在那些更加普及的西方杂志中,《中国季刊》和《澳大利亚中国事务杂志》刊载的有关文化大革命的文章较多。《中国季刊》的“每季大事和文献”栏也是很有参考价值的,台北的《问题与研究》经常最先登载重要的共产党文件的译文。
在中国出版物中,对文化大革命后这段时期的政治进行严密分析的著述较少。这主要是因为,在1976年以后的年代里,中国领导人邓小平仍健在并主管国家事务,另一方面,当代资料的性质与过去中国历史上任何一个时期都不同。这类材料汗牛充栋,著作和期刊的出版都出现了空前的爆炸,官方出版物更趋真实,更少宣传性,同时可以把它们与公开表达的各种观点进行对照。此外,中国政治进程的透明度也比过去高得多,因此,对上层争论的详细报道很快就会在香港刊物《争鸣》和《九十年代》等上面出现。
另一方面,内容集中于毛以后时代的编年史是很重要的。
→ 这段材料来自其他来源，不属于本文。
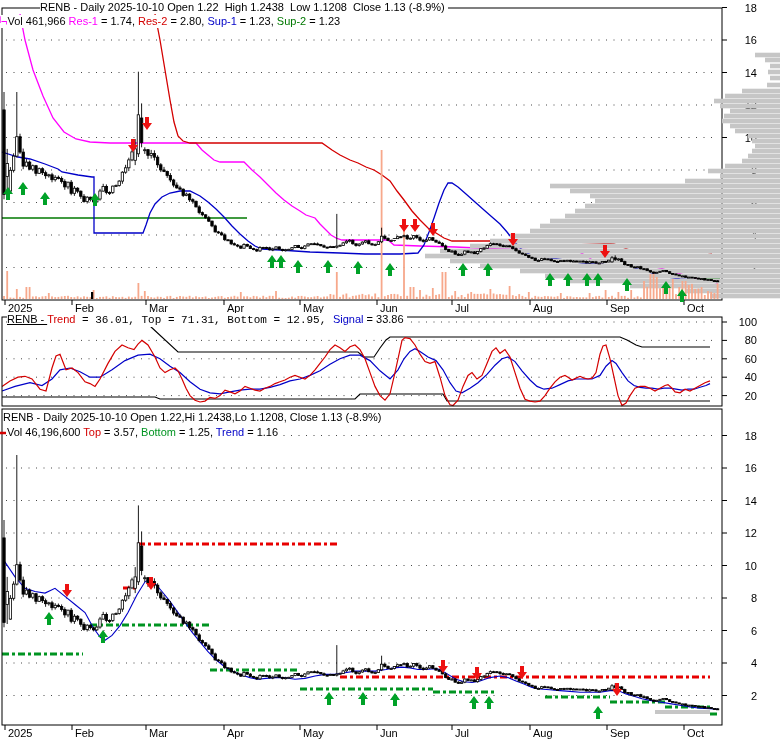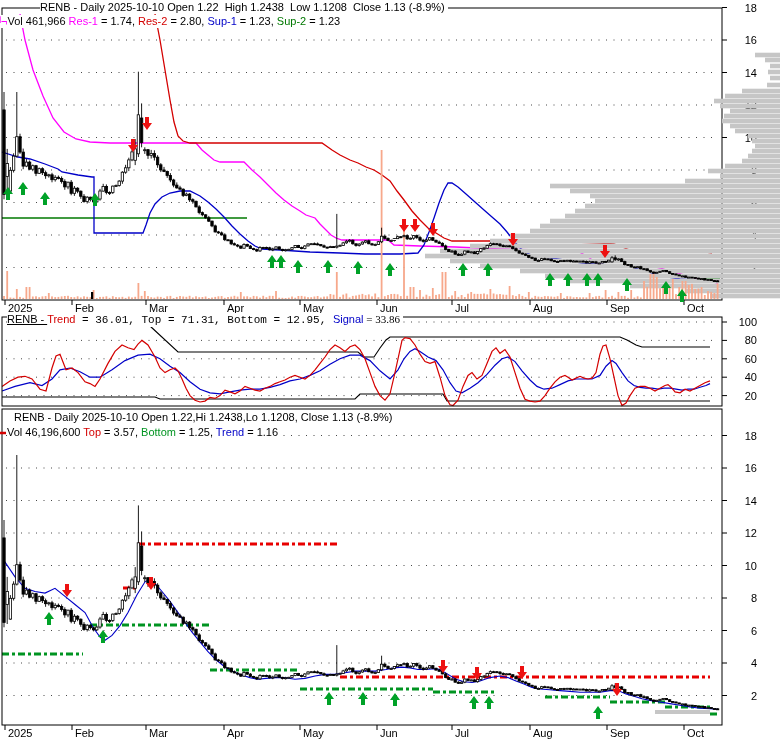--- a/index.html
+++ b/index.html
@@ -1380,7 +1380,7 @@
     </svg>
   <div class="t" style="left:6px;top:1px;margin-left:34px;">RENB - Daily 2025-10-10 Open 1.22  High 1.2438  Low 1.1208  Close 1.13 (-8.9%)</div>
   <div class="t" id="leg1" style="left:1px;top:15px;"><span style="color: rgb(255, 0, 255);">¬</span><span style="color: rgb(0, 0, 0);">Vol 461,966 </span><span style="color: rgb(255, 0, 255);">Res-1</span><span style="color: rgb(0, 0, 0);"> = 1.74, </span><span style="color: rgb(212, 0, 0);">Res-2</span><span style="color: rgb(0, 0, 0);"> = 2.80, </span><span style="color: rgb(0, 0, 200);">Sup-1</span><span style="color: rgb(0, 0, 0);"> = 1.23, </span><span style="color: rgb(0, 120, 0);">Sup-2</span><span style="color: rgb(0, 0, 0);"> = 1.23</span></div>
-  <div class="t" id="leg2" style="left:7px;top:313px;"><span style="color: rgb(0, 0, 0); text-decoration: underline;">RENB - </span><span style="color: rgb(212, 0, 0);">Trend</span><span style="color: rgb(0, 0, 0); font-family: Liberation Mono, monospace;"> = 36.01, Top = 71.31, Bottom = 12.95, </span><span style="color: rgb(0, 0, 200);">Signal</span><span style="color: rgb(0, 0, 0); font-family: Liberation Serif, serif;"> = 33.86</span></div>
+  <div class="t" id="leg2" style="left:7px;top:313px;"><span style="color: rgb(0, 0, 0); text-decoration: underline;">RENB - </span><span style="color: rgb(212, 0, 0);">Trend</span><span style="color: rgb(0, 0, 0); font-family: Liberation Mono, monospace;"> = 36.01, Top = 71.31, Bottom = 12.95, </span><span style="color: rgb(0, 0, 200);">Signal</span><span style="color: rgb(0, 0, 0);"> = 33.86</span></div>
   <div class="t" style="left:14px;top:411px;">RENB - Daily 2025-10-10 Open 1.22,Hi 1.2438,Lo 1.1208, Close 1.13 (-8.9%)</div>
   <div class="t" id="leg3" style="left:7px;top:426px;"><span style="color: rgb(0, 0, 0);">Vol 46,196,600 </span><span style="color: rgb(212, 0, 0);">Top</span><span style="color: rgb(0, 0, 0);"> = 3.57, </span><span style="color: rgb(0, 148, 33);">Bottom</span><span style="color: rgb(0, 0, 0);"> = 1.25, </span><span style="color: rgb(0, 0, 200);">Trend</span><span style="color: rgb(0, 0, 0);"> = 1.16</span></div>
 </div>

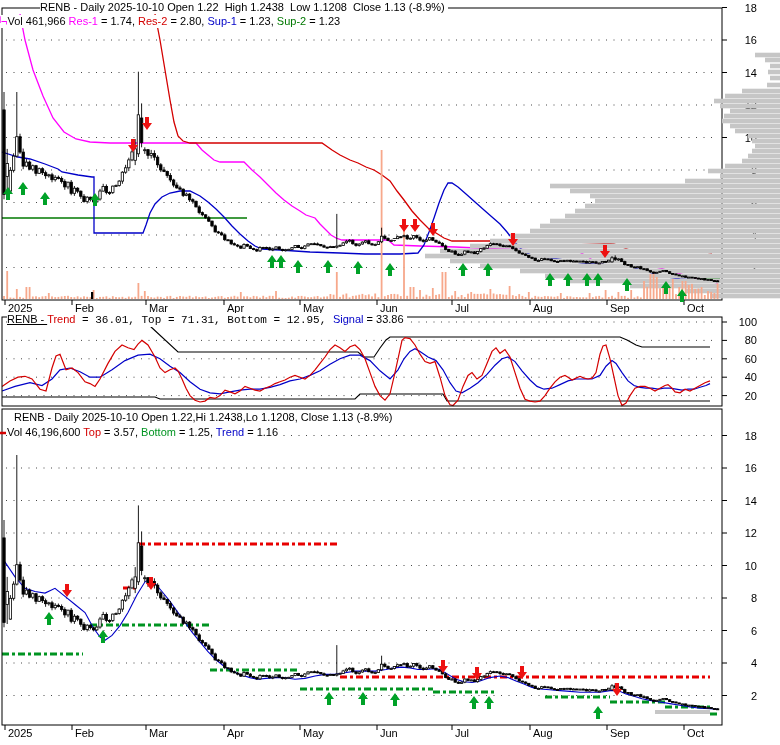--- a/index.html
+++ b/index.html
@@ -1381,7 +1381,7 @@
   <div class="t" style="left:6px;top:1px;margin-left:34px;">RENB - Daily 2025-10-10 Open 1.22  High 1.2438  Low 1.1208  Close 1.13 (-8.9%)</div>
   <div class="t" id="leg1" style="left:1px;top:15px;"><span style="color: rgb(255, 0, 255);">¬</span><span style="color: rgb(0, 0, 0);">Vol 461,966 </span><span style="color: rgb(255, 0, 255);">Res-1</span><span style="color: rgb(0, 0, 0);"> = 1.74, </span><span style="color: rgb(212, 0, 0);">Res-2</span><span style="color: rgb(0, 0, 0);"> = 2.80, </span><span style="color: rgb(0, 0, 200);">Sup-1</span><span style="color: rgb(0, 0, 0);"> = 1.23, </span><span style="color: rgb(0, 120, 0);">Sup-2</span><span style="color: rgb(0, 0, 0);"> = 1.23</span></div>
   <div class="t" id="leg2" style="left:7px;top:313px;"><span style="color: rgb(0, 0, 0); text-decoration: underline;">RENB - </span><span style="color: rgb(212, 0, 0);">Trend</span><span style="color: rgb(0, 0, 0); font-family: Liberation Mono, monospace;"> = 36.01, Top = 71.31, Bottom = 12.95, </span><span style="color: rgb(0, 0, 200);">Signal</span><span style="color: rgb(0, 0, 0);"> = 33.86</span></div>
-  <div class="t" style="left:14px;top:411px;">RENB - Daily 2025-10-10 Open 1.22,Hi 1.2438,Lo 1.1208, Close 1.13 (-8.9%)</div>
+  <div class="t" style="left:3px;top:411px;">RENB - Daily 2025-10-10 Open 1.22,Hi 1.2438,Lo 1.1208, Close 1.13 (-8.9%)</div>
   <div class="t" id="leg3" style="left:7px;top:426px;"><span style="color: rgb(0, 0, 0);">Vol 46,196,600 </span><span style="color: rgb(212, 0, 0);">Top</span><span style="color: rgb(0, 0, 0);"> = 3.57, </span><span style="color: rgb(0, 148, 33);">Bottom</span><span style="color: rgb(0, 0, 0);"> = 1.25, </span><span style="color: rgb(0, 0, 200);">Trend</span><span style="color: rgb(0, 0, 0);"> = 1.16</span></div>
 </div>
著名的有李盛平和张明澍的《1976—1986:十年政治大事记》;黄见秋、孙大力、魏新生、张占斌、王洪模等编的《新时期专题记事(1976年10月—1986年10月)》;李永春、史远芹、郭秀芝编的《十一届三中全会以来政治体制改革大事记》。一部极有价值的编年史的西方译本是肯尼思·利伯撒尔和布鲁斯·j.迪克森合编的《党中央和政府会议研究指南(1949—1986)》。
除《邓小平文选(1975—1982)》外,已经被引用的还有一部主要的文献集《十一届三中全会以来重要文献选编》(2卷)。从不同角度来看待这段历史时期的、由西方人编的文献集是约翰·p.伯恩斯和斯坦利·罗森的《毛以后的中国的政策冲突》;以及肯尼思·利伯撒尔、詹姆斯·唐和恽赛充(音)编的《中共中央和政治局文件》,该书解释了这类文件是如何产生及传达的。
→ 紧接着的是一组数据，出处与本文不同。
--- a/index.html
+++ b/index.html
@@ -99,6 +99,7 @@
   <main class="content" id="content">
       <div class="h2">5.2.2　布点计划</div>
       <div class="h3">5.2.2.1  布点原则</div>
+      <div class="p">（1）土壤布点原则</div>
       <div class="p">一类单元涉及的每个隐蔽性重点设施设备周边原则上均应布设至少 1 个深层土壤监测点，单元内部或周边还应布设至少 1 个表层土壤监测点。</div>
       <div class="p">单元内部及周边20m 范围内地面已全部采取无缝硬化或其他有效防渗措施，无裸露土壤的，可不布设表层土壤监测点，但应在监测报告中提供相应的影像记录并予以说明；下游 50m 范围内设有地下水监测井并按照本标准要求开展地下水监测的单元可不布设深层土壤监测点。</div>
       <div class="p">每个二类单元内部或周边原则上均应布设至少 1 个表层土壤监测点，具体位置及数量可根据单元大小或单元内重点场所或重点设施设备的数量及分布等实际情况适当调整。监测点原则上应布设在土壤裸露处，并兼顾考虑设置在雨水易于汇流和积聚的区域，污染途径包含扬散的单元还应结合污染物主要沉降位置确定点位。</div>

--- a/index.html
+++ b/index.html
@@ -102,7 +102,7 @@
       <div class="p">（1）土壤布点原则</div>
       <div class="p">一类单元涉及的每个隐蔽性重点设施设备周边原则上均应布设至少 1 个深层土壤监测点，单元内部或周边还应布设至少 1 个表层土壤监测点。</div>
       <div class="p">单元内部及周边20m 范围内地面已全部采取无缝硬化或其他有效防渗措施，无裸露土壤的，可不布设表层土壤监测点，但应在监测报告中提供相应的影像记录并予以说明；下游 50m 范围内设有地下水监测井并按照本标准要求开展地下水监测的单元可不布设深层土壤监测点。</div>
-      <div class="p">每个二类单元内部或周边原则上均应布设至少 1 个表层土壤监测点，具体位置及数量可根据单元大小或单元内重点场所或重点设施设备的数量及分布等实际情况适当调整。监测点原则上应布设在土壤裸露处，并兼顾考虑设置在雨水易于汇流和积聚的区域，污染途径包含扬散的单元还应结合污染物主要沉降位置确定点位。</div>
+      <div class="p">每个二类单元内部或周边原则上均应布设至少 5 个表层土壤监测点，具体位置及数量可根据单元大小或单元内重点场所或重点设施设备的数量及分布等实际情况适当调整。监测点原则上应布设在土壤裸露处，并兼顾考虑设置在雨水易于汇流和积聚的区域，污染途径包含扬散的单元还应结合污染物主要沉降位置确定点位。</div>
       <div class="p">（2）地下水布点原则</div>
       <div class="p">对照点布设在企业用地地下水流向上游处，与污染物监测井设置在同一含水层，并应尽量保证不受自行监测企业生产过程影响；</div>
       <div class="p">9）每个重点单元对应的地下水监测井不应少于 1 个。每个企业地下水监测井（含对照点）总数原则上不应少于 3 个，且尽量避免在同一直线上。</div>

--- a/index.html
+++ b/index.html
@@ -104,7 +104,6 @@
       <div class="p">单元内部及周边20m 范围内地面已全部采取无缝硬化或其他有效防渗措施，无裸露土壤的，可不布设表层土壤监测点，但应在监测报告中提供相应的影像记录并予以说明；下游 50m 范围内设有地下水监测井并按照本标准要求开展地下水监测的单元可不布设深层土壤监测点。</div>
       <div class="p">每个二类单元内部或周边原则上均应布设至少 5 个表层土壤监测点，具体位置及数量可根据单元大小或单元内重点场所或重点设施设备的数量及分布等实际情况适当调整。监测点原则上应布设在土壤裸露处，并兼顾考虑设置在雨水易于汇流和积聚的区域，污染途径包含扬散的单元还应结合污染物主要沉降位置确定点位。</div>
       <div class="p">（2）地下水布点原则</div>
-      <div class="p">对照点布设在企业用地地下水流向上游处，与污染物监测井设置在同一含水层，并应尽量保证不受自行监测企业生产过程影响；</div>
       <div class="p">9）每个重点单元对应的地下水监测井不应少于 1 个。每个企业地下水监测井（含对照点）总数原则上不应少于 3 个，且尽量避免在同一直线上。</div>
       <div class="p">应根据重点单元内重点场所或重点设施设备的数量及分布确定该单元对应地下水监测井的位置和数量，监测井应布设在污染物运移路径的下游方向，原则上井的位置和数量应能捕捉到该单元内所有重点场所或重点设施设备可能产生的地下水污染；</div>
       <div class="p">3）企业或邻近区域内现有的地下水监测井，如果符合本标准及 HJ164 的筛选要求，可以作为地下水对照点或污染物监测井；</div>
西方对邓小平改革运动的报道数量惊人,从一般的著作、专题文章到记者的分析等应有尽有。在综合性的著作中,最好的有鲍大可和拉尔夫·n.克拉夫编的《现代化进程中的中国》;哈里·哈丁的《中国的第二次革命》;戴维·m.兰普顿编的《毛以后的中国政策的实施》;伊丽莎白·j.佩里和克里斯廷·汪编的《毛以后中国的政治经济改革》;邹谠的《文化大革命与毛以后的改革》。一部十分有用的背景材料是一年一本的《中国简报》,由亚洲协会中国委员会出版。专著有戴维·s.g.古德曼的《北京街头的呼声》;埃利斯·乔菲的《毛以后的中国jūn_duì 》;肯尼思·利伯撒尔和米歇尔·奥克森伯格的《中国政策的制定》,该书分析了文化大革命以前、文化大革命过程中及其以后的能源工业。琼·c.奥伊的《国家和当代中国的农民》,该书从50年代中期写到80年代末,同茨威格的书一样,也是得到了这个时期之后农村研究的一些资料才写成的。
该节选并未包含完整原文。